Nevertheless, for putting an high load a
JetAnalyzer job is more suited (always in Lazy-download configuration), as it request data with an higher frequency (see
https://twiki.cern.ch/twiki/bin/view/Main/LSIOforAnalysisOperations-SingleTests#TestJPE and
https://twiki.cern.ch/twiki/pub/Main/LSIOforAnalysisOperations-SingleTests/T3_CH_PSI-JPE-20100220-1_2.png ). This should be less sensitive to underlying raid cfg (bigger read chuncks, to be verified)
So, the proposal is to use:
- PAT jobs reading 2k events each (2 root files as source), ~10 mins duration each. This to measure differences in raid setup
- JetAnalyzer jobs reading ~10k events each (~8 files) with lazy-download setup, ~5 mins each
The number of events depends on how much long we want the job.
Setting up the test
First of all, we need to place some test root files as source on the desidere pool. We can just use one RECO file:
/store/mc/Summer09/QCD_Pt170-herwig/GEN-SIM-RECO/MC_31X_V3-v1/0002/549DB055-FF7D-DE11-BF9C-00221981BA9B.root
and replicate it in various copies on the pools.

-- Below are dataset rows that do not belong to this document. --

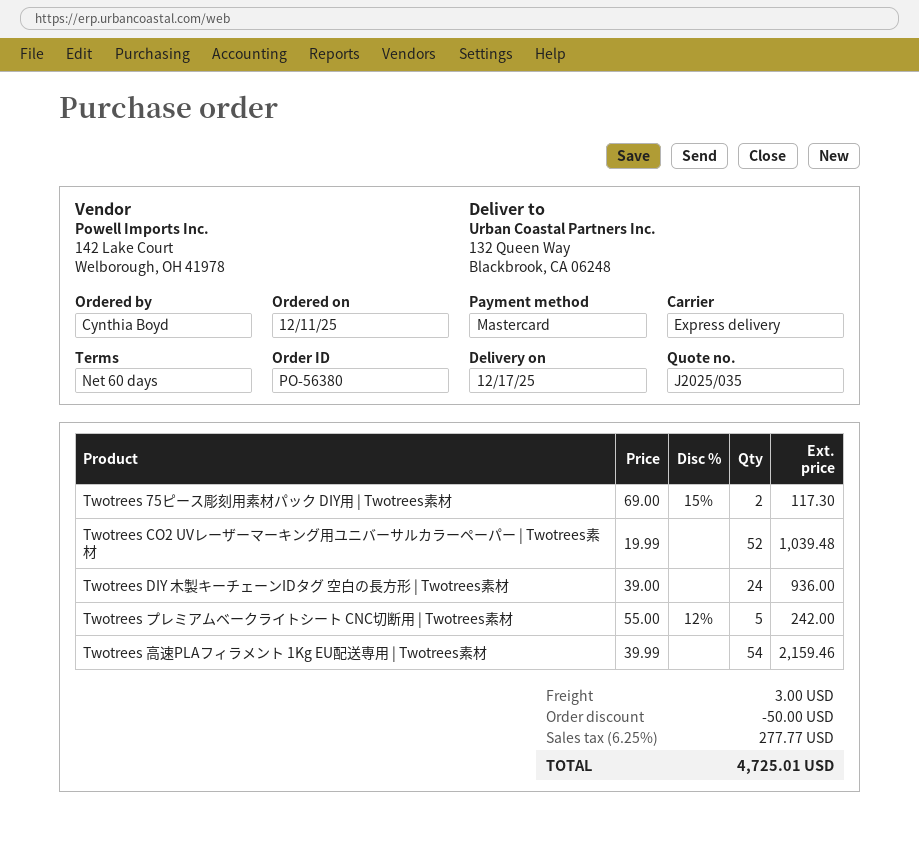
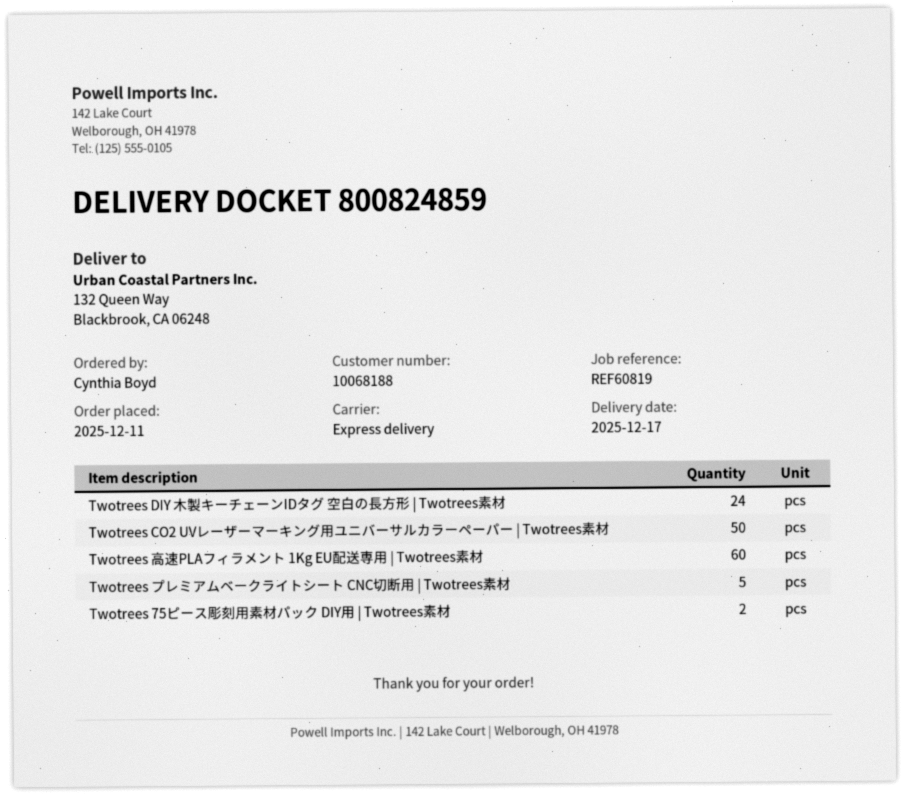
Twotrees CO2 UVレーザーマーキング用ユニバーサルカラーペーパー | Twotrees素材: 52 -> 50
Twotrees 高速PLAフィラメント 1Kg EU配送専用 | Twotrees素材: 54 -> 60

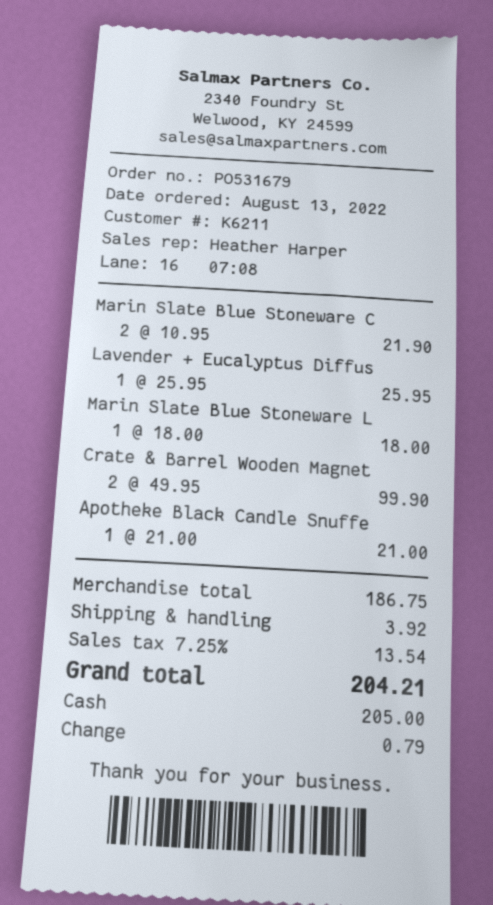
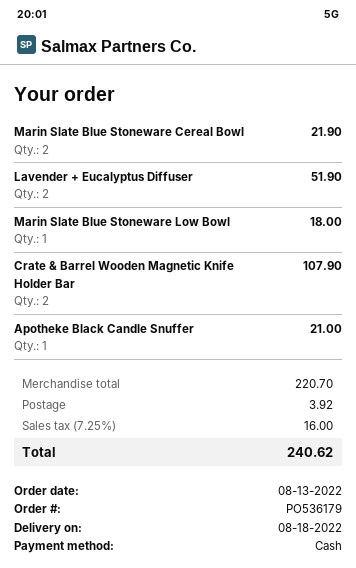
order number: PO531679 -> PO536179
Lavender + Eucalyptus Diffus: 1 for 25.95 -> 2 for 51.90
Crate & Barrel Wooden Magnet: 2 for 99.90 -> 2 for 107.90
subtotal: 186.75 -> 220.70
tax: 7.25% = 13.54 -> 7.25% = 16.00
total: 204.21 -> 240.62

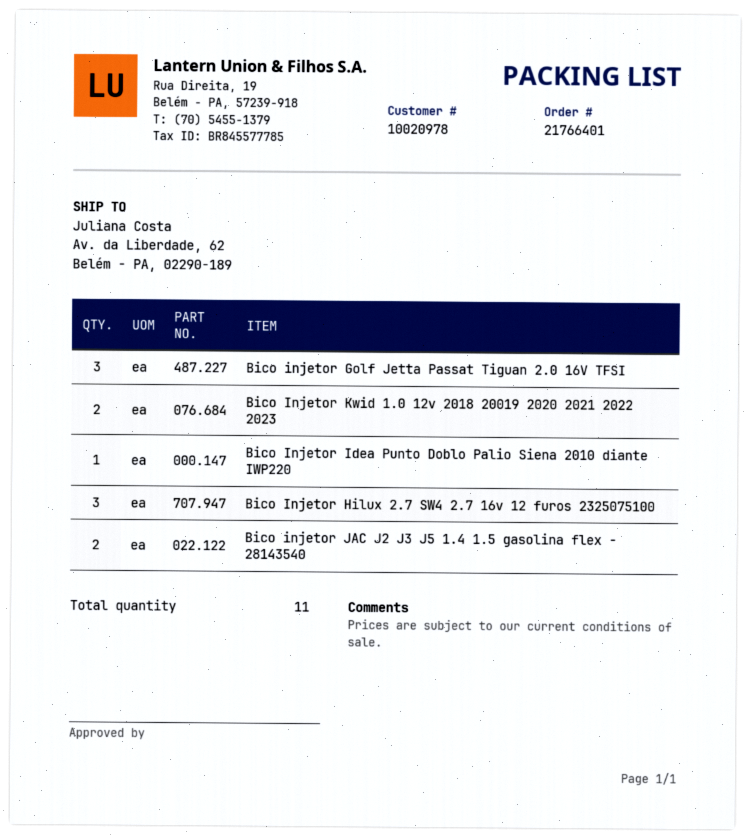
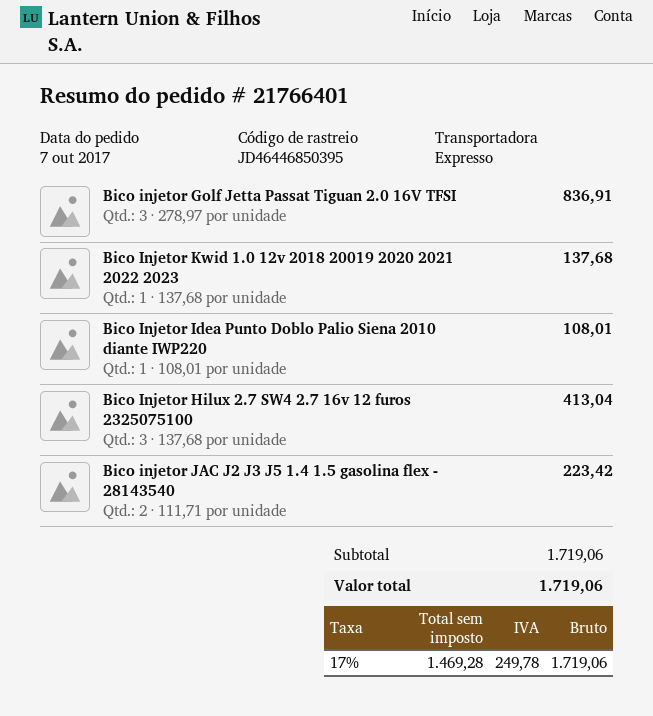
Bico Injetor Kwid 1.0 12v 2018 20019 2020 2021 2022 2023: 2 -> 1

One idea should be to use some convention in naming the files, as test_${POOL}_${N}_${n}-${i}.root, where:
- ${POOL} is the pool where the file is
- ${N} is the number of total jobs running in parallel
- ${n} is the number of the job
- ${i} is the number of the file (from 1 to 8?)

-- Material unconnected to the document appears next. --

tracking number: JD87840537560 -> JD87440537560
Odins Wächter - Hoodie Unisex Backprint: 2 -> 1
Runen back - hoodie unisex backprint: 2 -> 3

Each file weights ~1GB. A script for doing that is:
MOTHER=/store/mc/Summer09/QCD_Pt170-herwig/GEN-SIM-RECO/MC_31X_V3-v1/0002/549DB055-FF7D-DE11-BF9C-00221981BA9B.root
SON=test.root
SEs=(t3fs07 t3fs08 t3fs09)
RUNS=(1 4 8)
srmcp -2 srm://t3se01.psi.ch:8443/srm/managerv2\?SFN=/pnfs/psi.ch/cms/trivcat/${MOTHER} file:////tmp/${SON}
for POOL in ${SEs[*]}; do
for N in ${RUNS[*]}; do
for n in `seq 1 ${N}`; do
srmcp -2 file:////tmp/${SON} srm://t3se01.psi.ch:8443/srm/managerv2\?SFN=/pnfs/psi.ch/cms/trivcat/store/user/leo/TestBed/test_${POOL}_${N}_${n}-1.root
srmcp -2 file:////tmp/${SON} srm://t3se01.psi.ch:8443/srm/managerv2\?SFN=/pnfs/psi.ch/cms/trivcat/store/user/leo/TestBed/test_${POOL}_${N}_${n}-2.root
srmcp -2 file:////tmp/${SON} srm://t3se01.psi.ch:8443/srm/managerv2\?SFN=/pnfs/psi.ch/cms/trivcat/store/user/leo/TestBed/test_${POOL}_${N}_${n}-3.root
srmcp -2 file:////tmp/${SON} srm://t3se01.psi.ch:8443/srm/managerv2\?SFN=/pnfs/psi.ch/cms/trivcat/store/user/leo/TestBed/test_${POOL}_${N}_${n}-4.root
done
done
done
Now, le's prepare a CMSSW project dir:
$ scram p CMSSW CMSSW_3_3_6
and get the
JetAnalyzer code:
$ cd CMSSW_3_3_6/src
$ export SCRAM_ARCH=slc4_ia32_gcc345 && eval `scram ru -sh` && cmsenv
$ scp -r /shome/leo/Installations/Perf_3_3_6/CMSSW_3_3_6/src/RecoJets .
$ scram b
Create a directory for our tests (
TestBed) and paste the two cfg at the end of the page into two files called
PAT_template.py
and
JPE_CHLD_CACHE20_template.py
. A script will create the cfgs and run the jobs in parallel:
#!/bin/bash
CFG=PAT
DIR=Site.T3_CH_PSI-Label.HT-Setting.ParallelTest-Cfg.${CFG}-Set.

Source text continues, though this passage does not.